L’expérience et la pensée de Charles de Foucauld, Louis Massignon et Christian de Chergé donnent des éléments pour un renouvellement de la théologie de la mission de l’Église, un art de vivre en chrétien pour le temps présent.
Chemins de Dialogue Christian Salenson[1] interroge trois témoins, trois figures de sainteté.
Tous se sont trouvés confrontés à l’islam et ont été convertis par lui. Leur vie en a été bouleversée et leur manière de vivre leur foi s’en est trouvée transformée.
En suivant ces hommes, l’auteur trace une évolution de la théologie de la mission.
Charles de Foucauld est arrivé au Maghreb en colon et militaire, il voulait convertir les musulmans. Son intuition de fraternité universelle est née du dialogue de la vie avec les musulmans. L’auteur y voit une compréhension nouvelle de la mission de l’Église. Il a renoncé à la prédication pour la fraternité. Charles de Foucauld a inspiré les pères conciliaires. Il faut noter que bien avant Vatican II, il parle de l’apostolat de tous les chrétiens, hommes et femmes, célibataires ou mariés.
Louis Massignon, scientifique, homme politique, mystique, chrétien en dialogue avec l’islam, marié, prêtre, est l’une des personnalités les plus marquantes du XXe siècle. Devenu croyant grâce à l’hospitalité et la prière d’amis musulmans, sa conversion crée en lui un lien définitif à l’islam. Il offre l’hospitalité à la foi musulmane. Sa méthode scientifique aussi a un lien avec l’hospitalité : pour comprendre l’autre, il faut entrer en sympathie avec lui. L’hospitalité est l’essence de sa spiritualité, elle est gratuite, c’est une donnée fondamentale de la mission.

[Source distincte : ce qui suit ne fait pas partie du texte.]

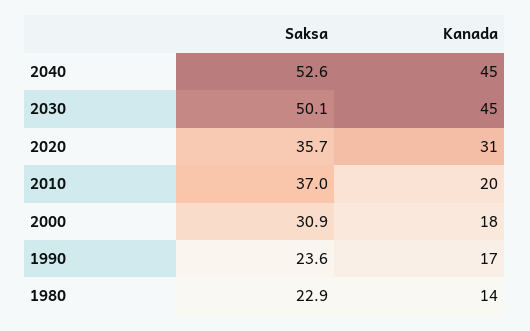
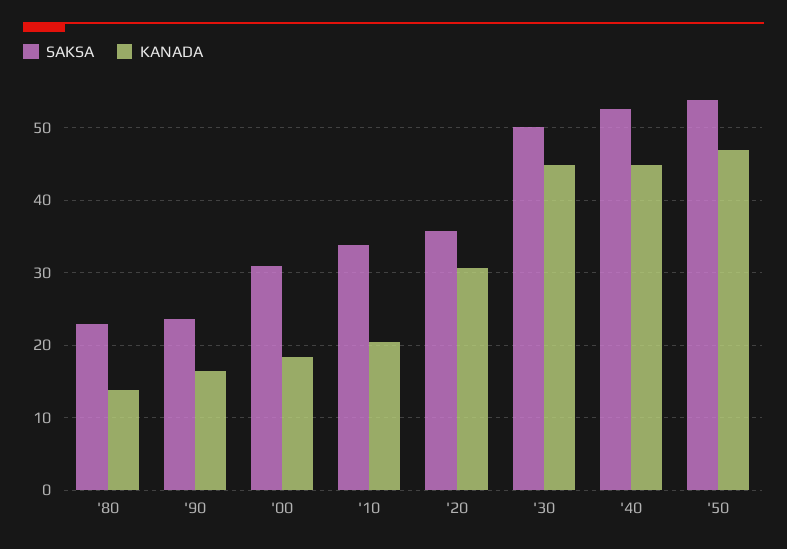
Saksa, 2010: 37 -> 34
Saksa, '50: none -> 54
Kanada, '50: none -> 47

Christian de Chergé, prieur des moines de Tibhrine, a reçu d’un ami musulman sa vocation à suivre le Christ en Algérie. Sa pensée, nourrie par son expérience de vie monastique vécue en dialogue avec les musulmans et l’islam, et par Vatican II, ouvre à une théologie du dialogue. Pour lui la prière en dialogue, « priants parmi d’autres priants », est probablement le cœur du dialogue, et la Visitation exprime le mystère de la mission. Lui et ses frères sont morts de leur fraternité au-delà des frontières.
La vie de ces témoins et leurs écrits montrent que la prise en compte respectueuse de la pluralité renouvelle profondément la théologie de la mission. Il s’agit pour l’Église d’une conversion, consentie lors du Concile, mais encore à réaliser.

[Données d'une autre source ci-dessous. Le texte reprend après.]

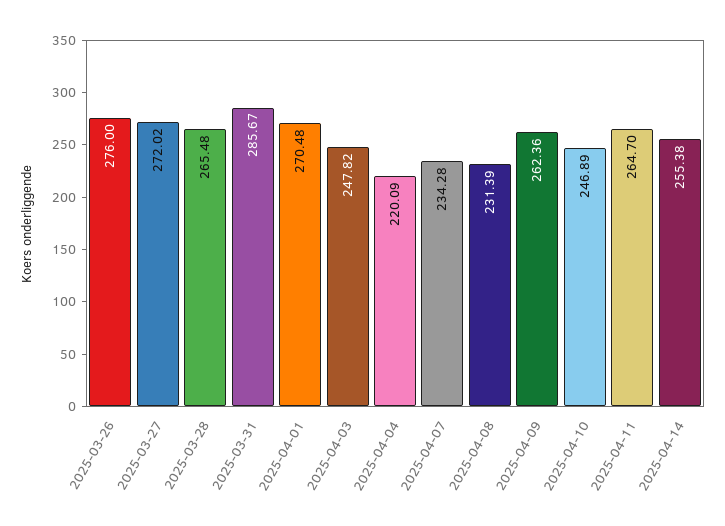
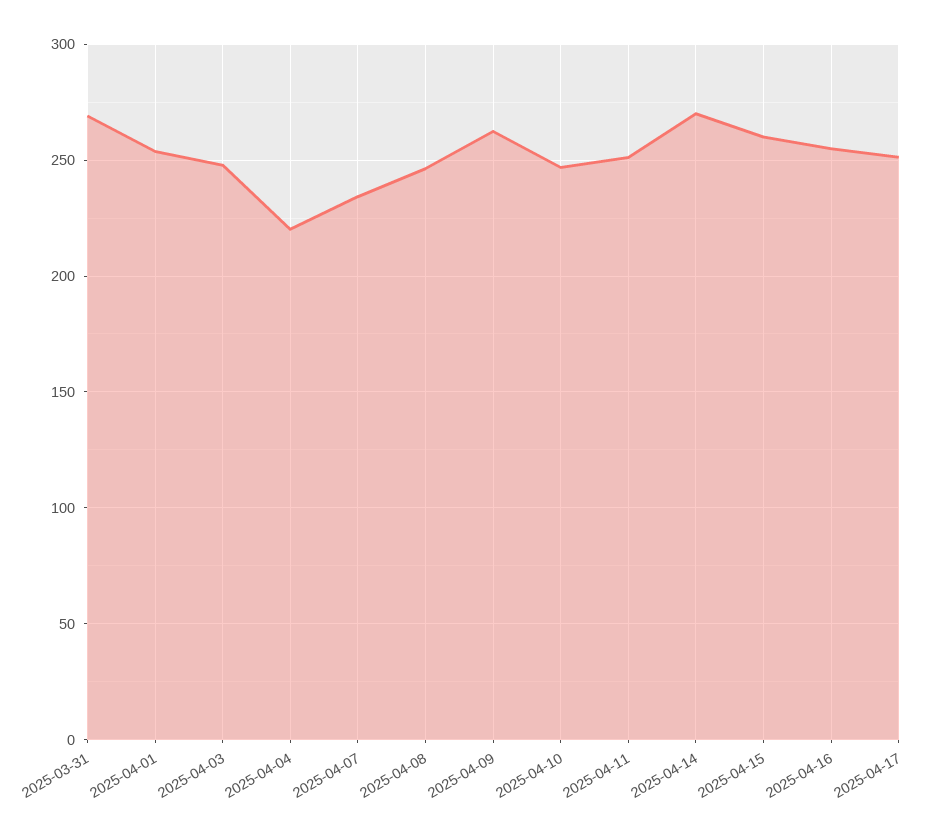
2025-03-26: 276 -> none
2025-03-27: 272.02 -> none
2025-03-28: 265.48 -> none
2025-03-31: 285.67 -> 270
2025-04-01: 270.48 -> 255
2025-04-08: 231.39 -> 245
2025-04-11: 264.7 -> 250
2025-04-14: 255.38 -> 270
2025-04-15: none -> 260
2025-04-16: none -> 255
2025-04-17: none -> 250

Quelques-unes des pistes relevées par l’auteur pour cette conversion :
La vocation des Églises locales à une proximité bienveillante avec leur peuple. Le disciple-missionnaire qui apprend à contempler chaque jour l’œuvre de l’Esprit. Une contemplation fondamentale pour l’avenir de la mission. L’hospitalité, paramètre essentiel de la mission : faire place à l’autre à l’intérieur de soi. La fraternité universelle vue comme la finalité de la mission de Dieu. Le dialogue du salut dont parlait Paul VI dans Ecclesiam Suam est peut-être un nouveau modèle de sainteté.
Cet ouvrage dense ouvre à l’espérance. Il intéressera les chrétiens familiers du dialogue interreligieux, et, au-delà tous ceux qui cherchent à savoir comment se situer comme croyant dans le monde. Il nous ouvre des perspectives
vers une Église pauvre, bienveillante et à l’écoute, humble collaboratrice de la mission de Dieu.
Nous l’avons compris, Christian Salenson n’élabore pas une théologie abstraite, ses sources ont été puisées dans la courbe de vie et l’expérience de ces trois grandes figures de dialogue.
M.-L. Morbieu
[1] C. SALENSON, Témoins de l’à-venir. Charles de Foucauld, Louis Massignon, Christian de Chergé, Marseille, Chemins de Dialogue, 2021, 303 p.